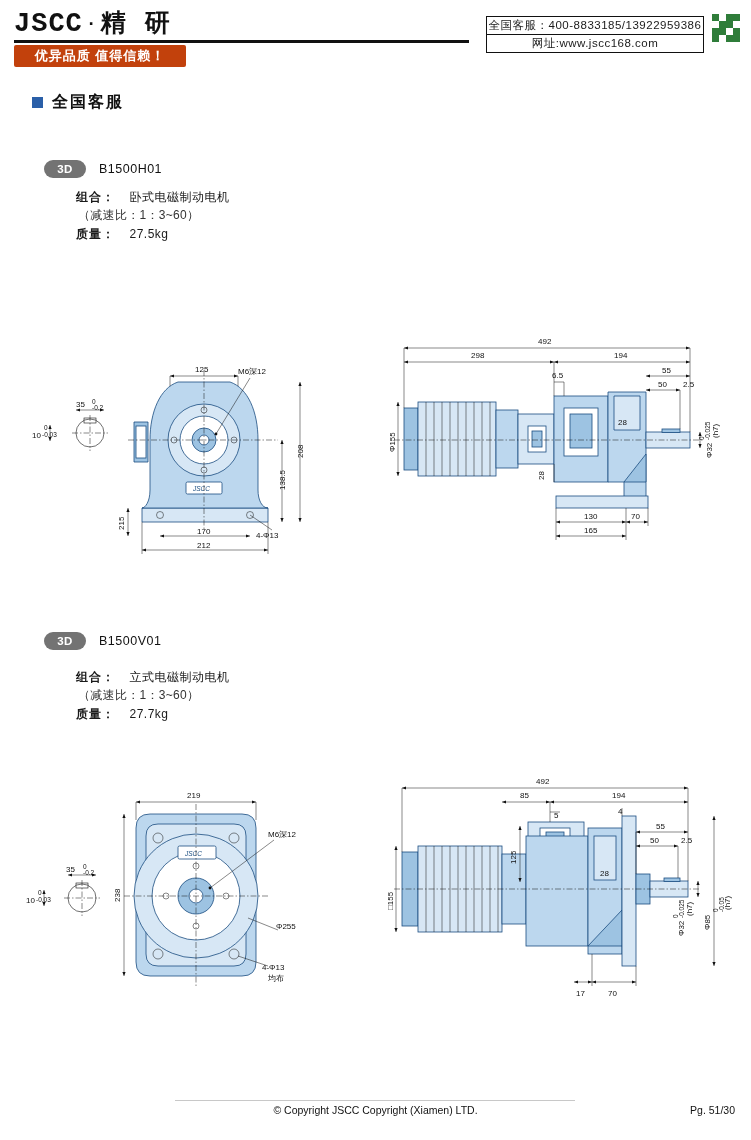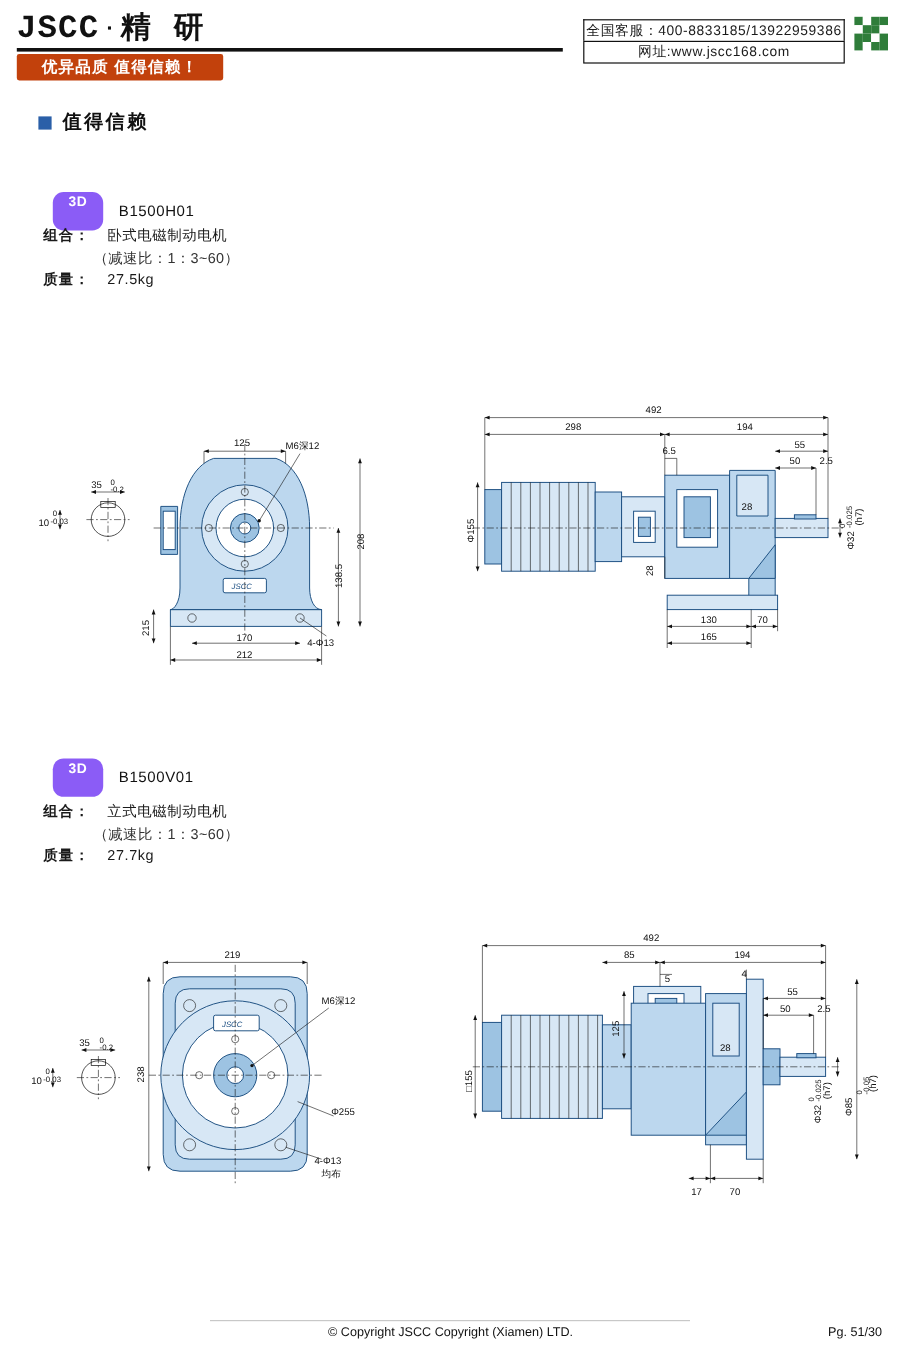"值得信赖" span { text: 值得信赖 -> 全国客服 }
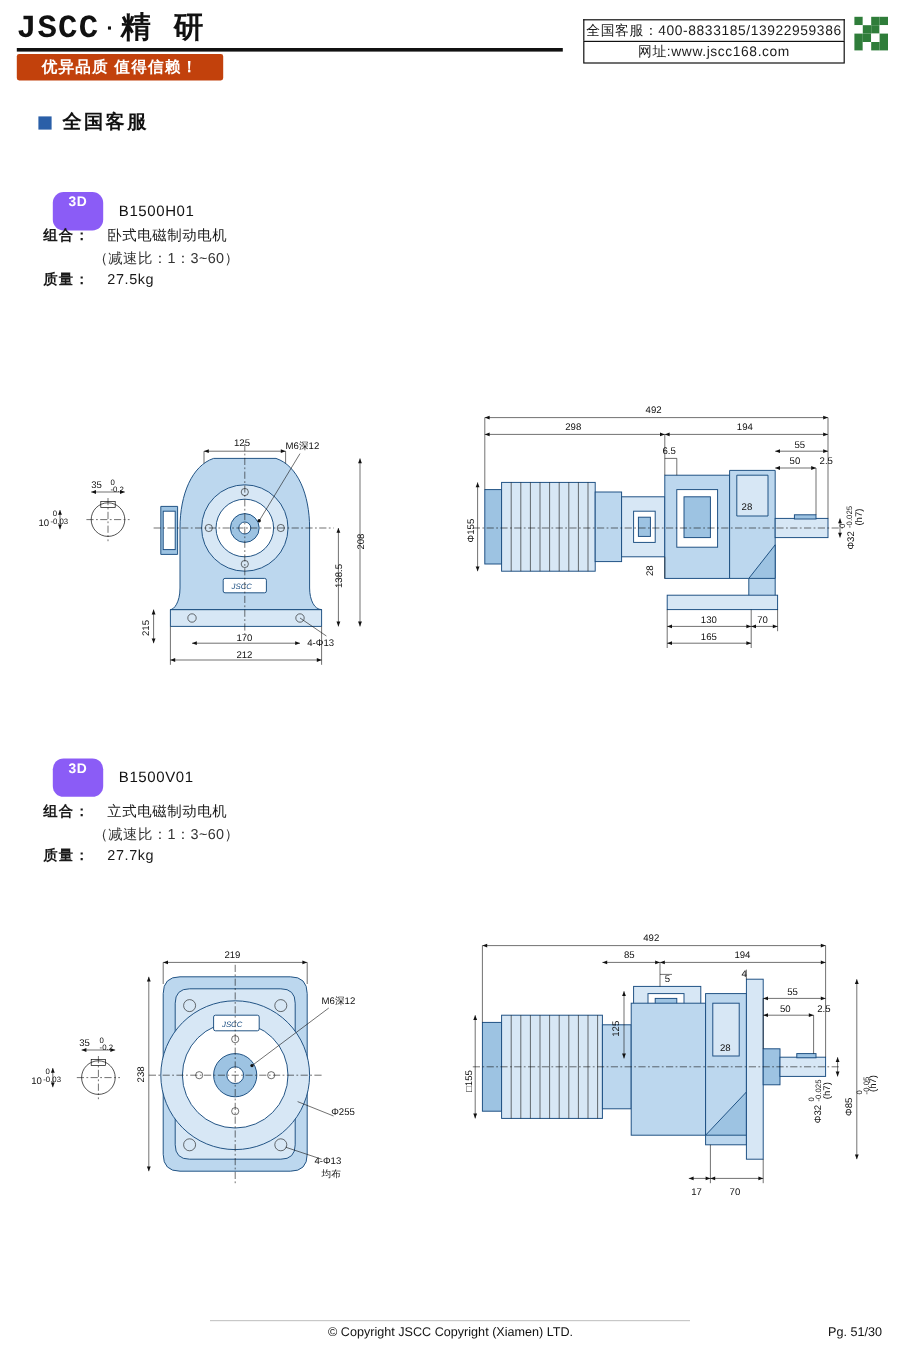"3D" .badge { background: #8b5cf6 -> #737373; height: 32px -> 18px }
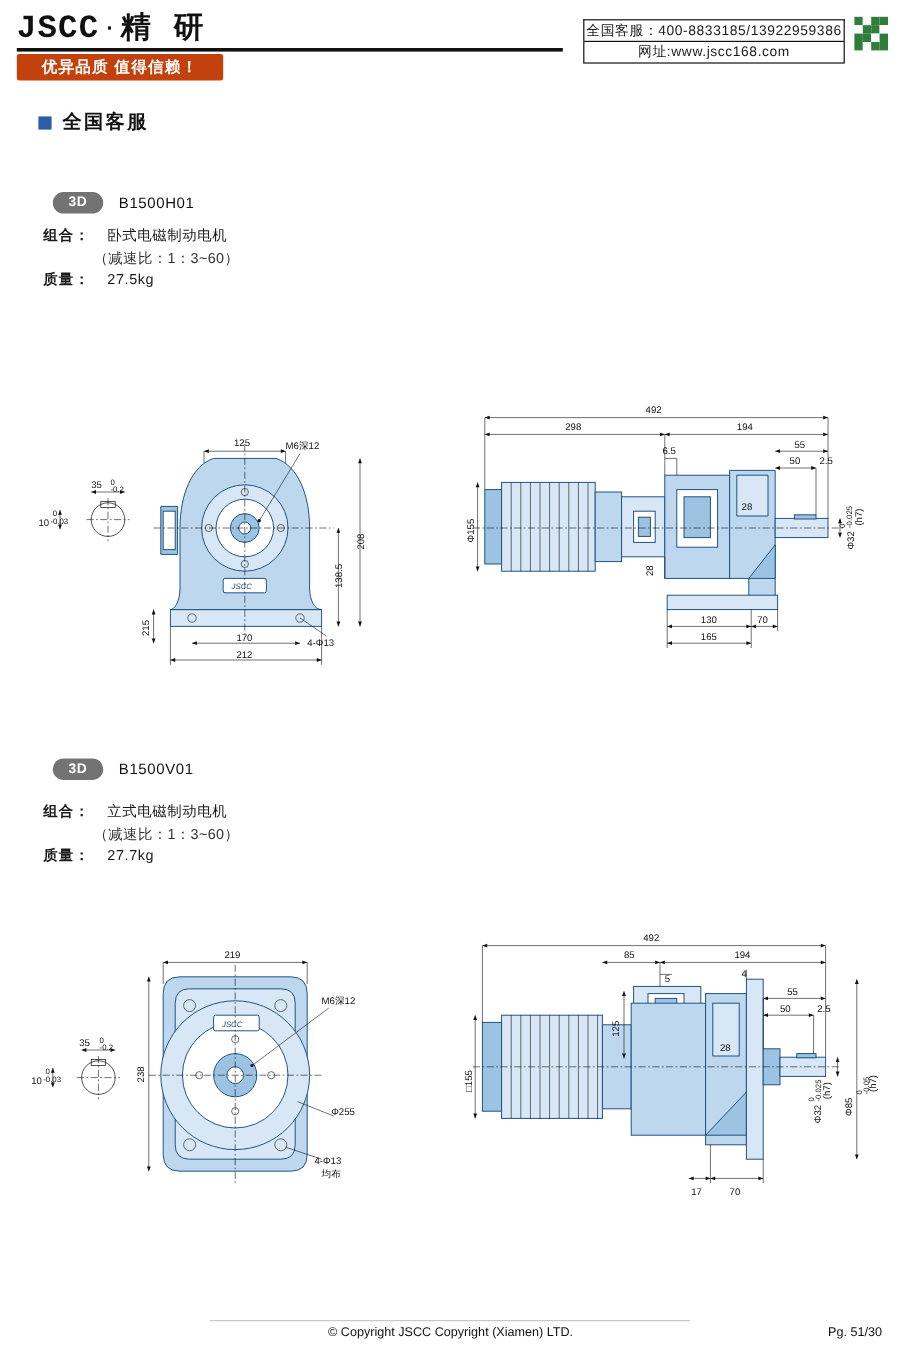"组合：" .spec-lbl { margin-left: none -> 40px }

==

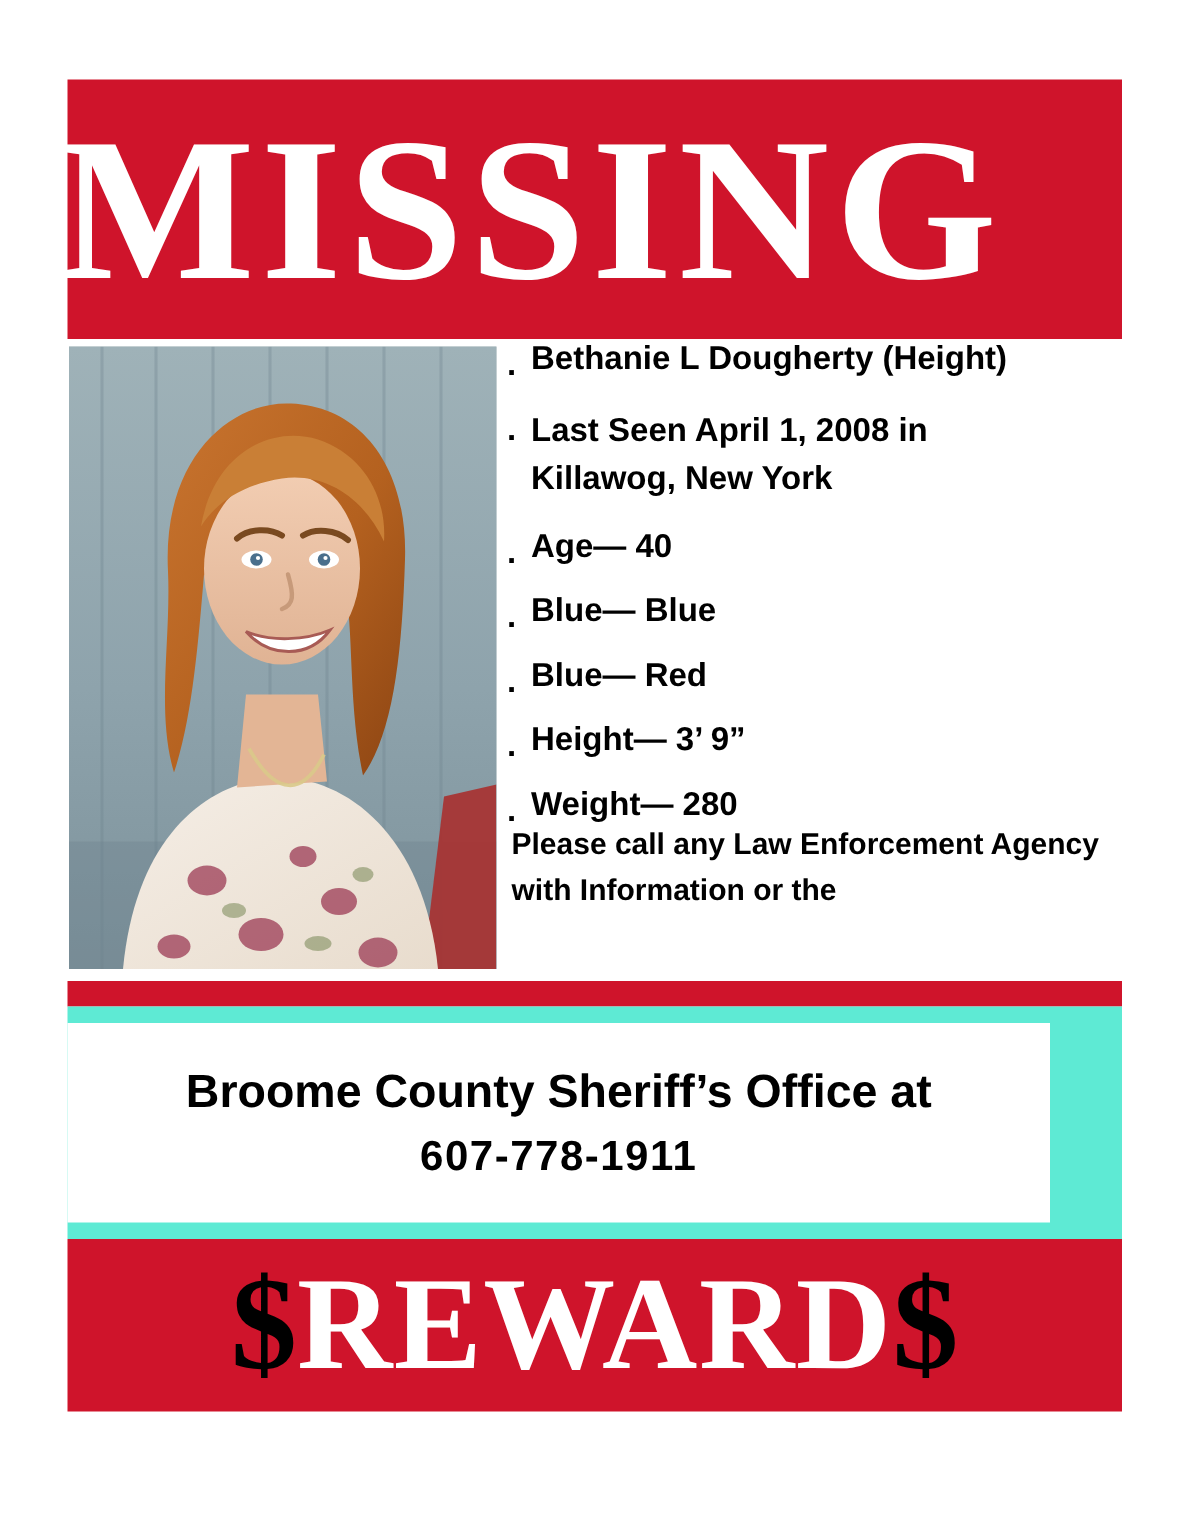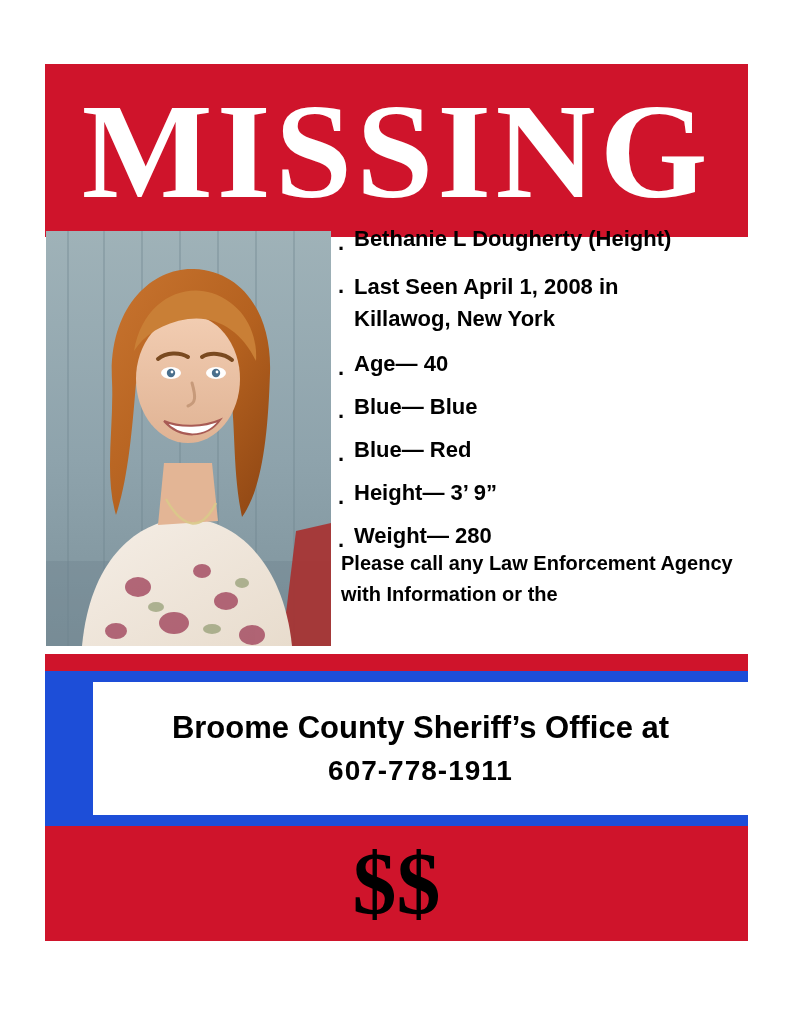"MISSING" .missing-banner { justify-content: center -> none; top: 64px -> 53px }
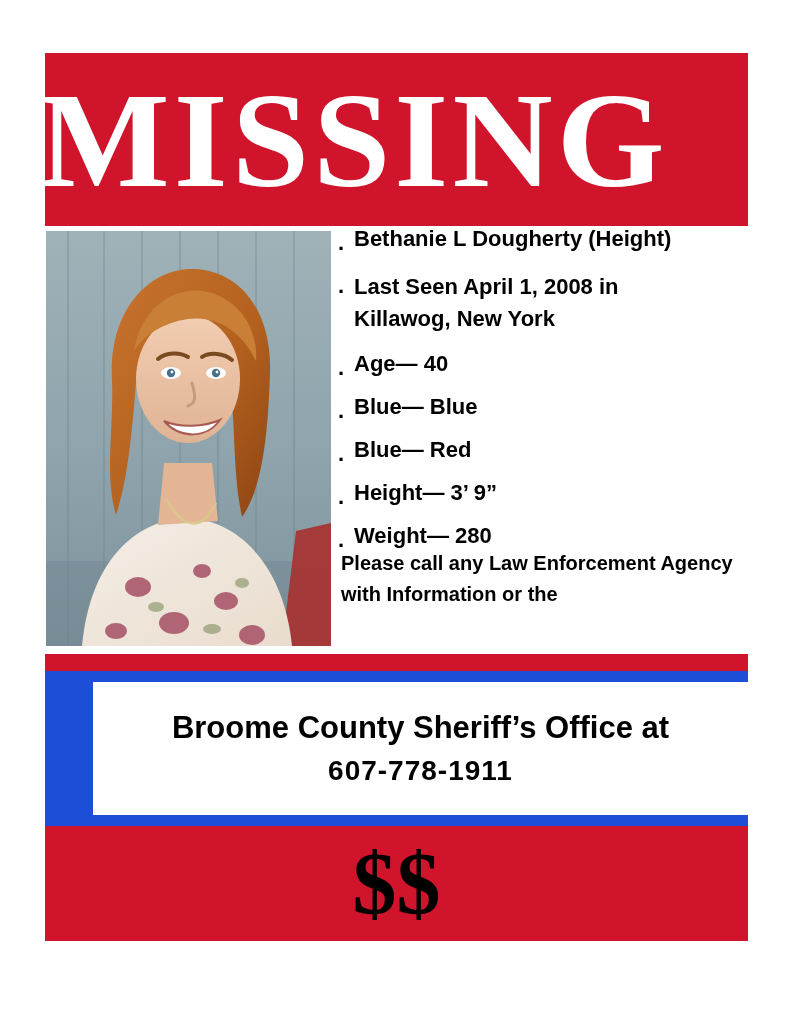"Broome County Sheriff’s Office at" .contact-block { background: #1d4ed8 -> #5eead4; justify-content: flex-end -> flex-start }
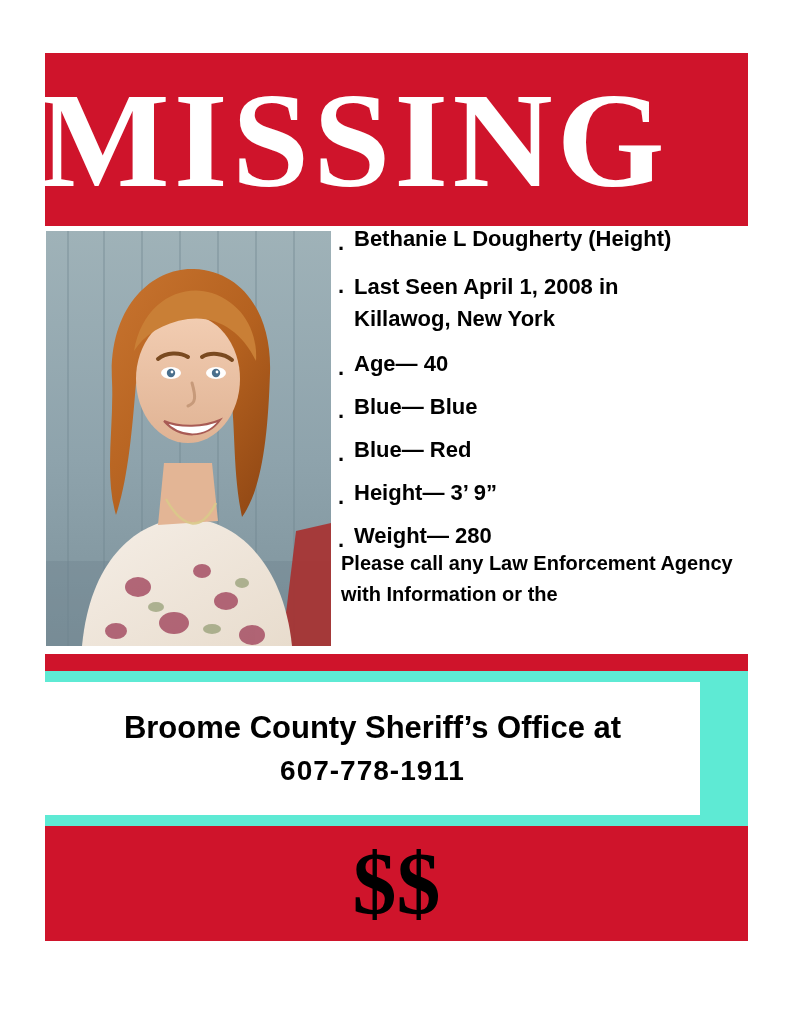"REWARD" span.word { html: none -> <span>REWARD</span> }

How to complete this task
Take the material above and output only the lines from the one that contains "justify-content: center ->" through the one that contains "html: none ->", ends included and images left out.

Task response
"MISSING" .missing-banner { justify-content: center -> none; top: 64px -> 53px }
"Broome County Sheriff’s Office at" .contact-block { background: #1d4ed8 -> #5eead4; justify-content: flex-end -> flex-start }
"REWARD" span.word { html: none -> <span>REWARD</span> }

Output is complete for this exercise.